Metaphase: Alignment of the chromosomes is at the equator between the two poles.
Anaphase: The chromosomes split up towards each pole. Cell membrane division begins.
Telophase: Appearance of nuclei is at each pole and membrane divides. Two cells possess identical chromosomes.
The DNA composition where two separate strands store all genetic information, replicate easily. A DNA molecule has a polymer opposite of the other, like a photonegative. One side enables the other to be recreated. This duality simplifies copying a DNA molecule remarkably.
Replication causes synthesization of DNA molecules. First a helicase enzyme unwinds the double helix, at any point on the strand, progressing to two replication forks by enzymes extending the helix release in both directions. With unwinding and straightening out of the DNA, DNA polymerase, another enzyme functions. It matches the exposed nitrogenous bases with new nucleotides from the surrounding nuclear fluid. The nucleotides and separated polymers fuse as per the regular Watson-Crick pairing rules. The completion of the separation and re-matching of the DNA molecule makes two perfect copies.

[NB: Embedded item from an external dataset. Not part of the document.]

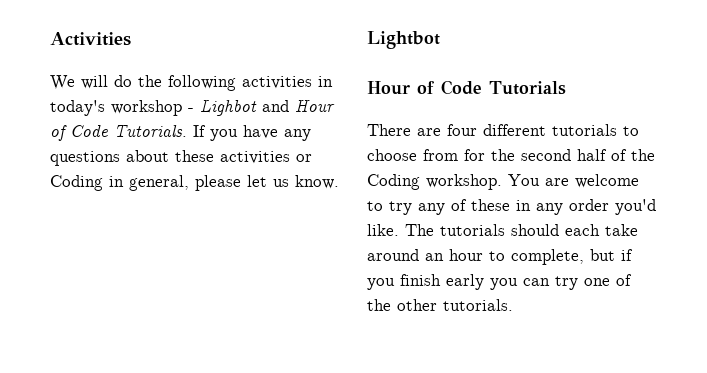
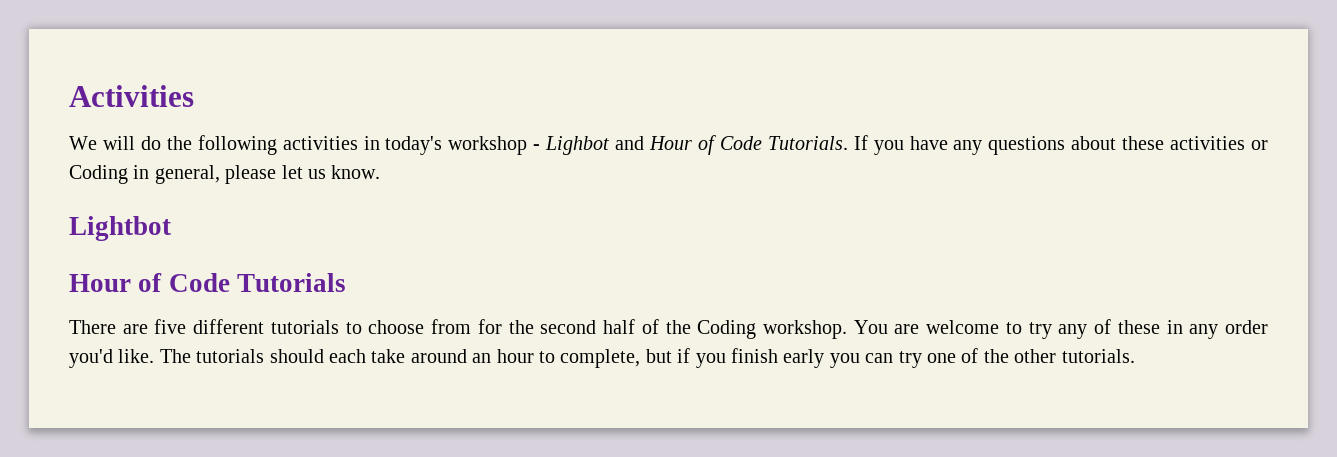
[447,124,477,136] four -> [154,319,187,334] five

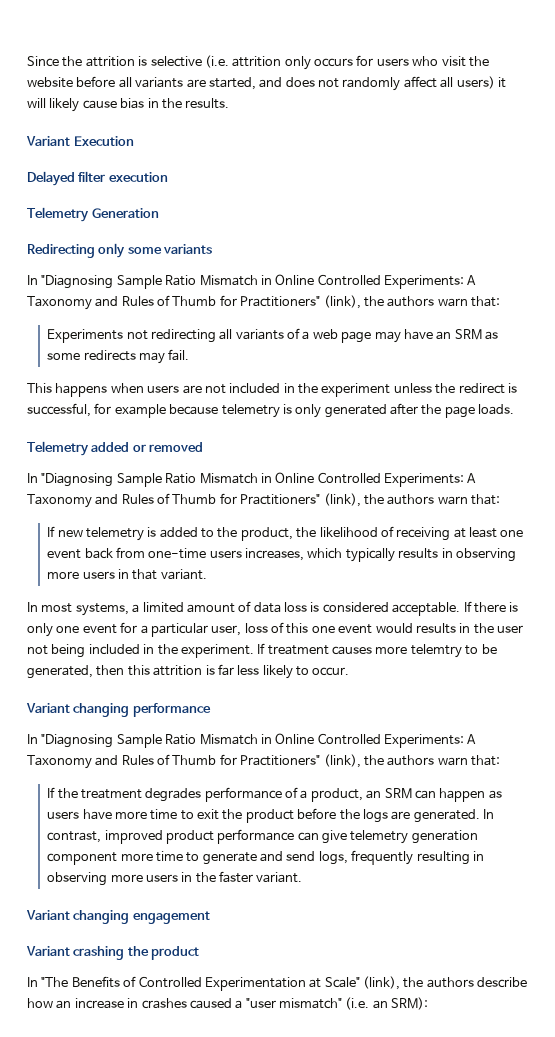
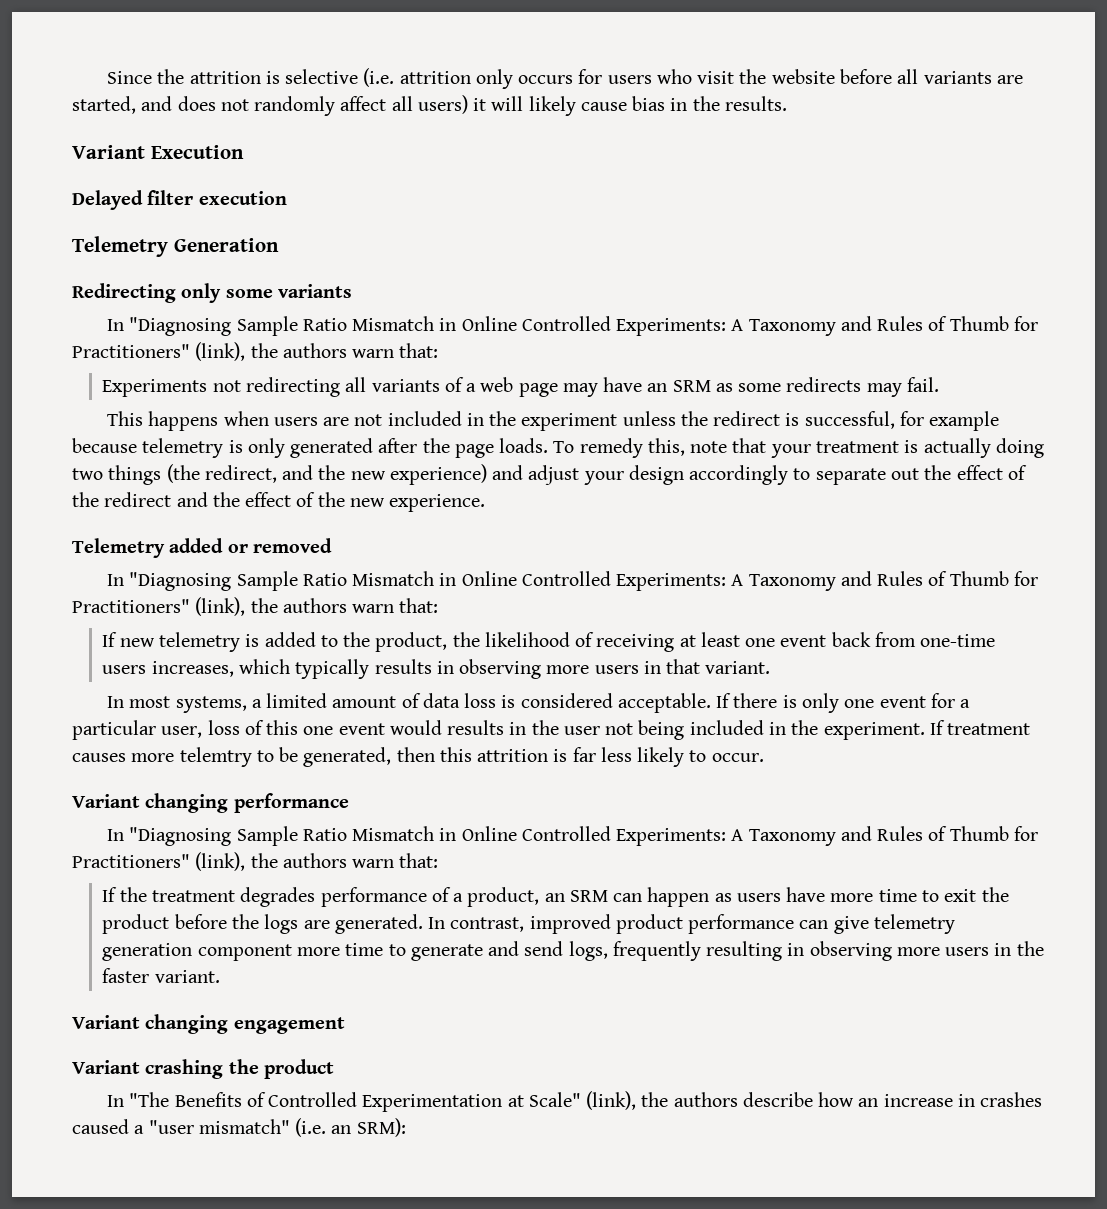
(515, 409) none -> [553,438,1044,458] [72,464,1027,485] [72,492,486,512] To remedy this, note that your treatment is actually doing two things (the redirect, and the new experience) and adjust your design accordingly to separate out the effect of the redirect and the effect of the new experience.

DNA replication remains partially unknown. Signals that start the process, the reason some cells don’t replicate and the cause of uncontrollable replication of cancerous cells remain unexplained.
Replication in Prokaryotes
Prokaryotes or bacteria store almost the entire genetic information of an organism in a single large circular DNA ring and not in multiple chromosomes of DNA strings with unconnected ends. This replication is almost identical to eukaryotic DNA except in the use of only two replication forks. Eukaryotes and prokaryotes differ, with multiple replication sites active simultaneously in the former and the speed of the latter requiring only two, one for each direction The rate of replicating bacterial DNA is almost one million base pairs per minute whereas the average is 500 to 5000 pairs for other organisms.
DNA Replication is Semi-Conservative
On completion of the replication process, two DNA molecules result, which are identical both to each other as well as to the original. There is not the slightest alteration in each strand of the original molecule due to its role as the template for the synthesis of a complementary strand. This replication method has been termed semi-conservative; as one half of each new DNA molecule is old while the other half is new.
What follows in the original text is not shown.